Based on the latest information supplied by the NDRR in India, it is approximated that between 40 % to 45 % of individuals diagnosed with diabetes experience diabetic retinopathy (DR), a complication that affects the eyes. In the early stages, Diabetes mellitus (DM) may not show any symptoms, leading to many diabetic patients being unaware of their condition. Although healthcare facilities are crucial for people's well-being, their absence can become a major challenge in remote areas that lack road connectivity.

 

METHODS

 

Case Study and complication of Diabetic retinopathy

Damage to the blood vessels in the retina, caused by diabetes, can lead to a condition known as diabetic retinopathy, which has the capacity to negatively affect one's vision. To conduct research on diabetic retinopathy, various study designs and population considerations are important. Cross-sectional studies, which determine the prevalence of the disease at a specific point in time, are the most commonly used study design. Observational studies conducted over a prolonged period can aid in determining the typical progression of diabetic retinopathy and evaluating the efficacy of interventions. Individuals with diabetes who are vulnerable to the onset of the ailment must be encompassed in the study of diabetic retinopathy, as they represent the target demographic. Individuals diagnosed with diabetes, whether it be type 1 or type 2, may develop diabetic retinopathy, with those who have been living with the condition for an extended duration being more susceptible to its onset. Additionally, it is imperative to incorporate individuals who possess higher risk factors such as hypertension and hyperlipidemia into the research analysis.

 

(a)                                             (b)
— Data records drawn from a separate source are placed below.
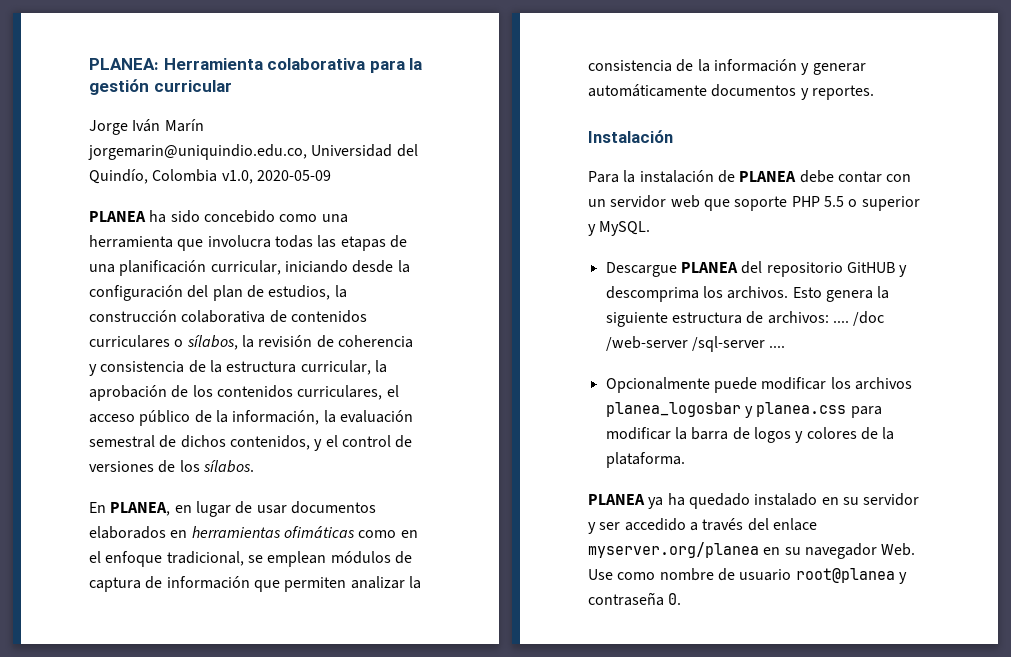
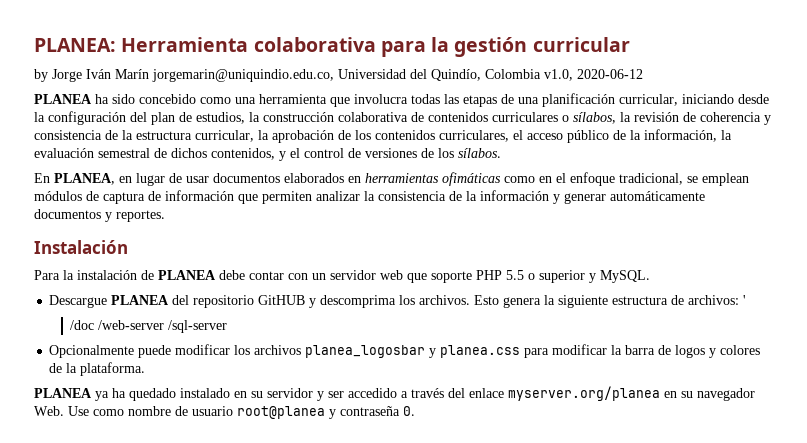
(232, 86) none -> [34,69,48,82] by
[256,170,331,181] 2020-05-09 -> [577,69,643,79] 2020-06-12
[832,320,849,323] .... -> [743,295,747,305] ' //
[769,345,786,348] .... -> (228, 326) none

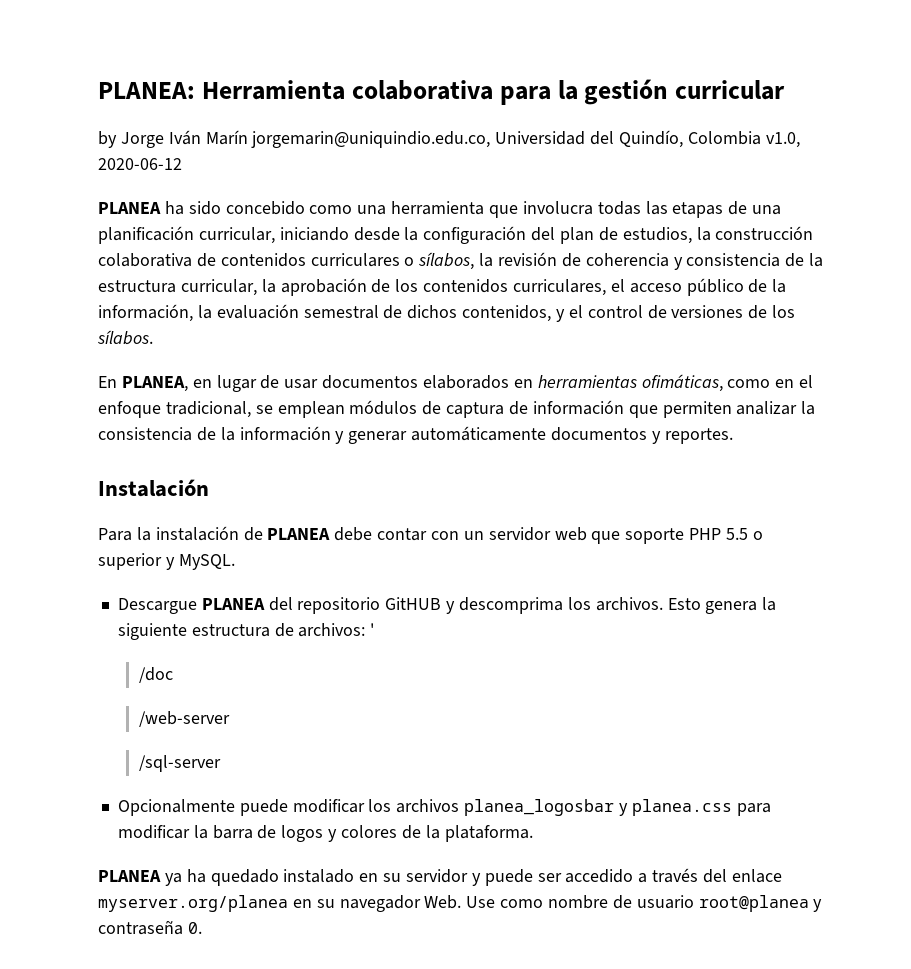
[442,172,501,186] ofimáticas -> [641,374,723,392] ofimáticas,
(95, 325) none -> (173, 675) //
(165, 325) none -> (230, 719) //
(324, 396) none -> [484,869,533,886] puede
Figure 1. (a) Fundus photo of healthy retina, (b) Retina with Diabetic Eye Disease

 

For longitudinal studies in diabetic retinopathy, it is crucial to have a sufficient sample size to attain appropriate statistical power since attrition can lead to the loss of retinal power. In order to be eligible for a study or analysis related to diabetic retinopathy, individuals must meet specific inclusion criteria such as having a diagnosis of diabetes and evidence of diabetic retinopathy determined by clinical examination or imaging. Depending on the severity of the retinopathy, individuals may be categorized as mild, moderate, severe, or proliferative. The age range, duration of diabetes, and level of visual acuity may also be considered depending on the research question. Inclusion criteria must be clearly defined and should also include a diagnosis of diabetes, while exclusion criteria may consist of ocular or systemic diseases that could affect the eye, and any contraindications to treatment. In addition, follow-up periods should be consistent across study participants to avoid bias and long enough to detect changes in diabetic retinopathy that may occur slowly over time. Proper study design and population are crucial in conducting effective research on diabetic retinopathy.

 

Specific measures and methods in research

To ensure the validity and reliability of research results, it is crucial to establish well-defined variables and operational definitions. When exploring diabetic retinopathy, a range of conditions can be observed during a dilated eye exam, such as minor nonproliferative diabetic retinopathy (NPDR), Intermediate NPDR, Extreme NPDR, and Multiplicative proliferative diabetic retinopathy (MPDR).  Blood glucose levels, measured via a glucometer or blood test, may serve as a predictor of disease progression or treatment outcome measure. Other key measures in this field include visual acuity, which assesses a person's ability to see via an eye chart, and retinal thickness, which can be measured using optical coherence tomography (OCT) technology. The gathering of liquid in the central area of the retina, known as macular edema, can be identified with OCT and utilized as a parameter to assess the effectiveness of treatment in diminishing fluid, liquid accumulation and enhancing visual capacity.

 

Analyses and Complication

Type 2 Diabetes Mellitus, also known as T2DM, is a obstinate metabolic disorder that causes an increase in glucose levels in the bloodstream. Type 2 diabetes mellitus (T2DM) presents with a range of distinct symptoms including increased thirst, frequent urination, fatigue, vision impairment, and delayed wound healing. Treatment approaches for Type 2 Diabetes Mellitus (T2DM) usually consist of a blend of pharmaceutical interventions and lifestyle modifications. These can entail medication to lower blood glucose levels, dietary alterations, exercise routines, and achieving weight loss goals. Figure 2 presents an overview of the proposed system's sequence of operations. By examining the diagram, one can discern the individual stages that make up the recommended approach. Enhancing an image involves altering its brightness, contrast, color, and other attributes to enhance its visual appeal. The technique of histogram equalization can be employed to enhance the contrast of an image by redistributing the intensity of its pixels. The method operates through modifying the image's histogram to distribute the pixel values evenly across the full intensity spectrum. Through redistributing the pixel intensities, histogram equalization serves as an image enhancement technique capable of enhancing image contrast. Histogram equalization involves adjusting the image histogram in such a way that the pixel values are evenly distributed across the whole intensity range. By expanding the intensity range of the image, one can ensure that it fills the complete dynamic range of the display device.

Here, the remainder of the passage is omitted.